The described network model has been trained in three phases: first, only the top Dense layer (which weights are randomly initialized) and the Batch Normalization layers are trained, while the weights of all convolutional layers are frozen; in the second phase, the weights of the convolutional layers of the last three Xception blocks are unfrozen and trained together with the Batch Normalization and top Dense layers; and finally, in the third phase, all the layers are unfrozen and trained. The momentum parameter of the Batch Normalization layers is set to 0.9. The training tries to minimize a categorical cross-entropy loss function. Each training phase runs for 30 epochs and data is divided into batches of 4 images. The optimization configuration is the same in the three training phases: The Adam optimizer is used with an initial learning rate equal to 1e-4 and the learning rate is reduced by a factor of 10 if the validation loss does not improve for 10 training epochs.

Once the model has been trained and tested following the described strategy, the last step has been to look for the threshold value between the two classes (by default this threshold is set to 0.5) that maximizes the balanced accuracy (BAC) for the validation set. The results are very promising as shown later in the results section.

Multiphoton microscopy classifier with spatially coherent predictions

Two strategies have been followed to improve the performance of the baseline MPM classifier: test-time augmentation (TTA) and prediction based on adjacent tiles or spatially coherent predictions (SCP).

TTA consists in creating several copies of each image in the test set by performing different image transformations. Then, predictions are made for the original image and each copy, and the final prediction for the image to test has been generated as the mean of all the predictions. In our experiment, the transformations have consisted in 90°, 180°, and 270° rotations and left-right flips, generating seven augmented copies per test image. This strategy does not improve the performance of the baseline model, leading to similar metrics values.

The second strategy relies on the fact that a lesion extends over several tiles and therefore, the image tiles that belong to a certain lesion area have the same diagnosis. In the practice, the algorithm identifies all the image tiles that are adjacent to each image to test, and it is analogous to a human pathologist examining a region of tissue and interpreting their findings in the context of surrounding tissue structure. We can find between 0 and 8 adjacent tiles per image in our test set. Then, the final prediction for each image is calculated as the mean of the predictions for the image and its adjacent tiles.

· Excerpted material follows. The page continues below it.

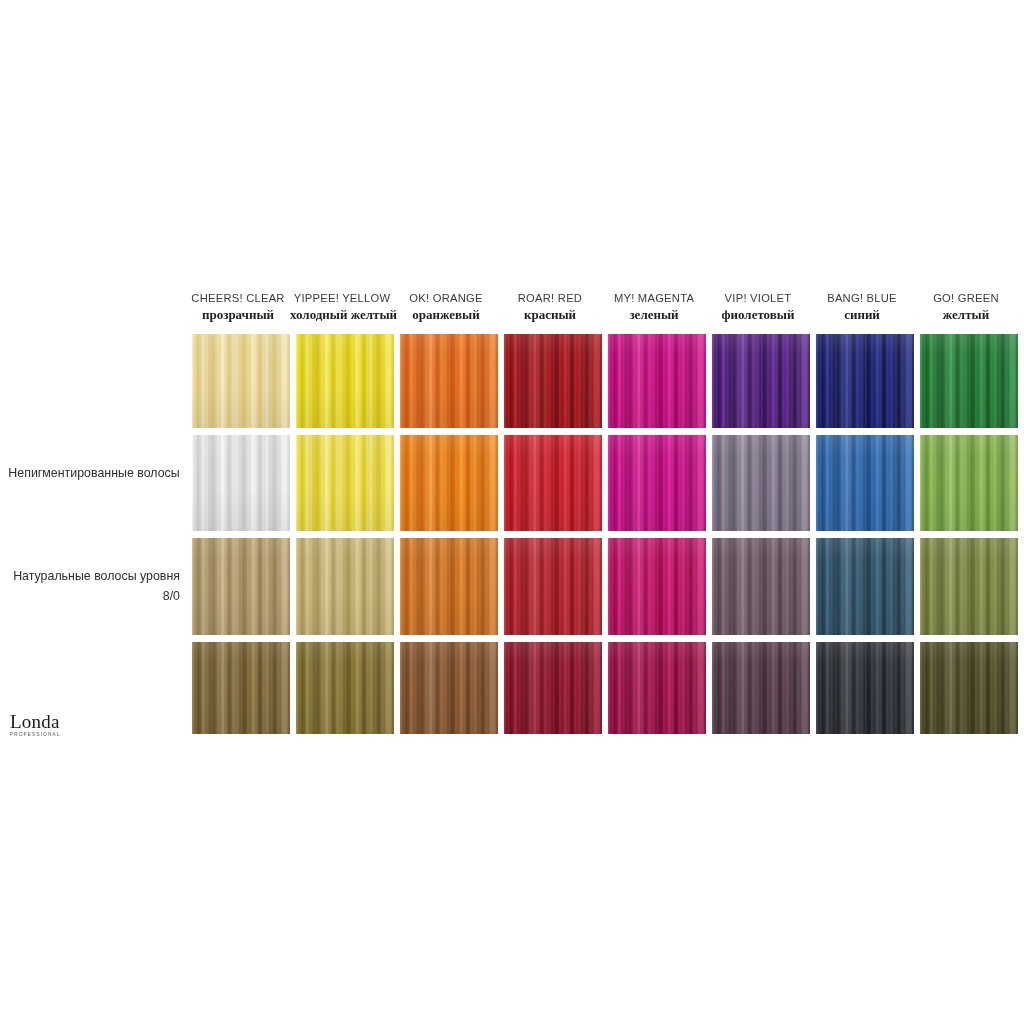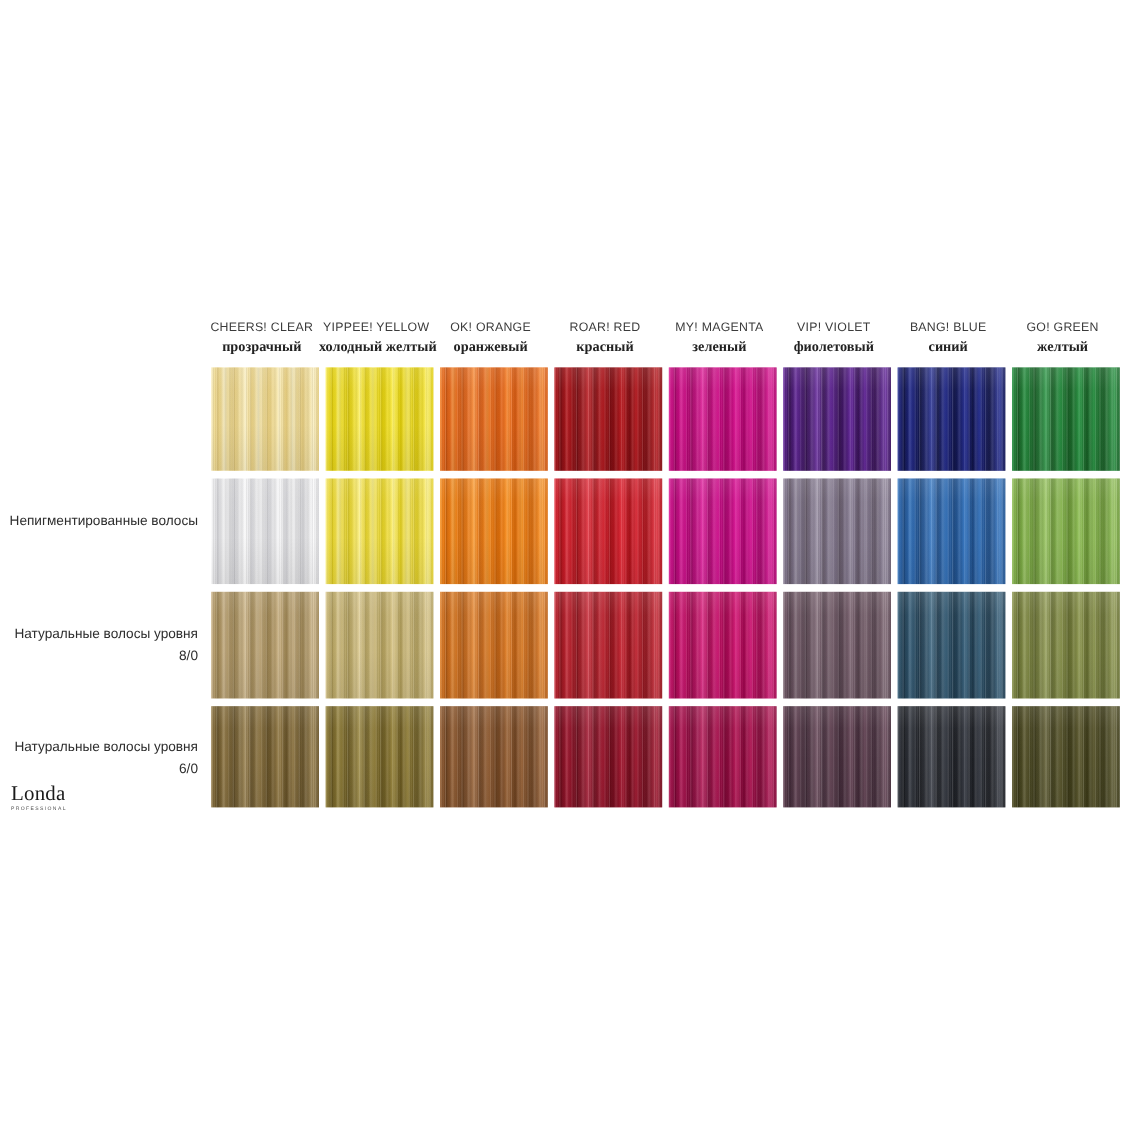"Непигментированные волосы" div.row-label { text-align: none -> center }
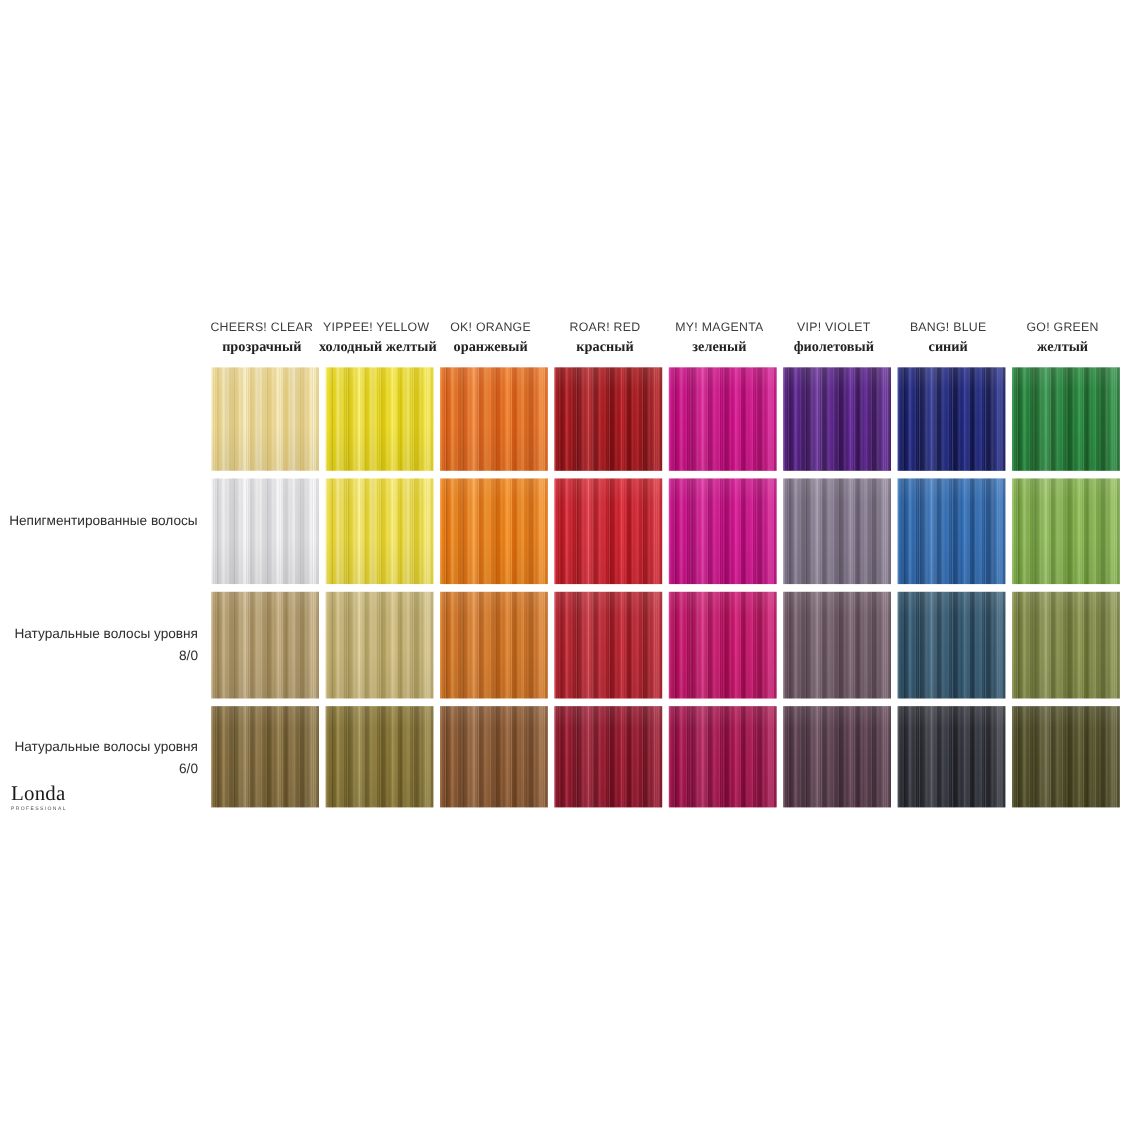"Натуральные волосы уровня 6/0" div.row-label { html: <div>Натуральные волосы уровня 6/0</div> -> none }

This mechanism improves the mean BAC of the baseline model in almost 4 points, as it is described in the next section.

An example of the classification improvement with the SCP method over the baseline model is shown in Figure 6. Two images of a full slide created by concatenating its image tiles after resizing the original 1024 × 1024 pixels tiles into 128 × 128 pixels tiles are shown in the figure. Concretely, the slide corresponds to a malignant tissue sample. The tiles that are correctly classified by the algorithm are highlighted in green, while those tiles that are misclassified are highlighted in red color. The gray tiles are the sample tiles that have not been included in the dataset, because they are tiles without tissue, with little tissue, with strong artifacts, or tiles outside the area marked as adenocarcinoma by the pathologist. In this example, 37 tiles out of the 268 tiles are misclassified with the baseline model. However, with the SCP scheme, only 3 tiles result in wrong classification.

Figure 6

Classification improvement with the spatially coherent predictions method versus the baseline model: correctly classified tiles are shown in green, while misclassified tiles are highlighted in red; tiles in gray are the tiles not included in the dataset. 37 tiles out of 268 were misclassified with the baseline model (left). Only 3 tiles resulted misclassified with the spatially coherent predictions method (right)

RESULTS

The proposed classifier architecture and training mechanism results in a BAC of 0.8293 ± 0.0895 for the baseline model, calculating the mean and standard deviation of the results obtained with the six dataset partitions detailed in Table 2. When the adjacent tiles are considered in the prediction (SCP scheme), the BAC increases up to 0.8671 ± 0.0966. These results confirm that the combination of this novel imaging technology together with deep learning algorithms leads the way to perform real-time optical biopsies for in vivo diagnosis.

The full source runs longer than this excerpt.